#### WHAT IS BEING ASKED:
Among the lines of data below, reproduce only those from the one with "(255, 371) none" through the one with "[719,378,1009,395] Application test", exactly as they stand, both ends included.

#### EXERCISE MATERIALS:
-------------------------

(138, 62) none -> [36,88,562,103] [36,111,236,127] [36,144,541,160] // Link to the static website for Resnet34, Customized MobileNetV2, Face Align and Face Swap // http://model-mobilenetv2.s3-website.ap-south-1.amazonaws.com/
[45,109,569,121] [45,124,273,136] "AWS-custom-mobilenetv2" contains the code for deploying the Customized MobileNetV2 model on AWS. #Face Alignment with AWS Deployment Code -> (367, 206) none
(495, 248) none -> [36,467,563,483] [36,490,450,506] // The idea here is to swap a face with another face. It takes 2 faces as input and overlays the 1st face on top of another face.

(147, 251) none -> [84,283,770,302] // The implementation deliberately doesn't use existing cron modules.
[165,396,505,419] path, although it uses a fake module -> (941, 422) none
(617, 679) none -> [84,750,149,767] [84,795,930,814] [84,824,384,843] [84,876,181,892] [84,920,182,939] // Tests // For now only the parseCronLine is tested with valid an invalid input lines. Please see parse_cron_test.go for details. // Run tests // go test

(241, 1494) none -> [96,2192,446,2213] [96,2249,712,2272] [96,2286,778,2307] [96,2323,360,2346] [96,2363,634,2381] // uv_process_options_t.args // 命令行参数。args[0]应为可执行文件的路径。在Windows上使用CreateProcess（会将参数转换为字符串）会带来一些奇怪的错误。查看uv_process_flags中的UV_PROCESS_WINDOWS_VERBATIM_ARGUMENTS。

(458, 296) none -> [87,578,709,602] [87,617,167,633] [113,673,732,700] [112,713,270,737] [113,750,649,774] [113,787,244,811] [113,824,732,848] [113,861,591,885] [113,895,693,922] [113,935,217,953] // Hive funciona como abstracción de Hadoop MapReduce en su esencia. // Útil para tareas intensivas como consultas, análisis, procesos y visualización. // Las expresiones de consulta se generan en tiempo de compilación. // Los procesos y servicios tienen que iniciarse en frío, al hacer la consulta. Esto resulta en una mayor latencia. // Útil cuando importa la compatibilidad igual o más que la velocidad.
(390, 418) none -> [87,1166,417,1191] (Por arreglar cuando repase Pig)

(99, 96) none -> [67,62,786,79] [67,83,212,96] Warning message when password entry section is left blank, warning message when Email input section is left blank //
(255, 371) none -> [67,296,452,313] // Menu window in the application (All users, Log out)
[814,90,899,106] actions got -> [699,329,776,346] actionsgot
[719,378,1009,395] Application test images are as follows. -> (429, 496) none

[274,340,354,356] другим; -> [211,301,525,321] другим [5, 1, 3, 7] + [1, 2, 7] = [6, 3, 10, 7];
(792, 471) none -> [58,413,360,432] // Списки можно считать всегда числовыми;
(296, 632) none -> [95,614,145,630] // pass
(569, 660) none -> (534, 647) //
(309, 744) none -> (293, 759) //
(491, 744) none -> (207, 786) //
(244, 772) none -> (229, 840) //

-------------------------

#### YOUR SOLUTION:
(255, 371) none -> [67,296,452,313] // Menu window in the application (All users, Log out)
[814,90,899,106] actions got -> [699,329,776,346] actionsgot
[719,378,1009,395] Application test images are as follows. -> (429, 496) none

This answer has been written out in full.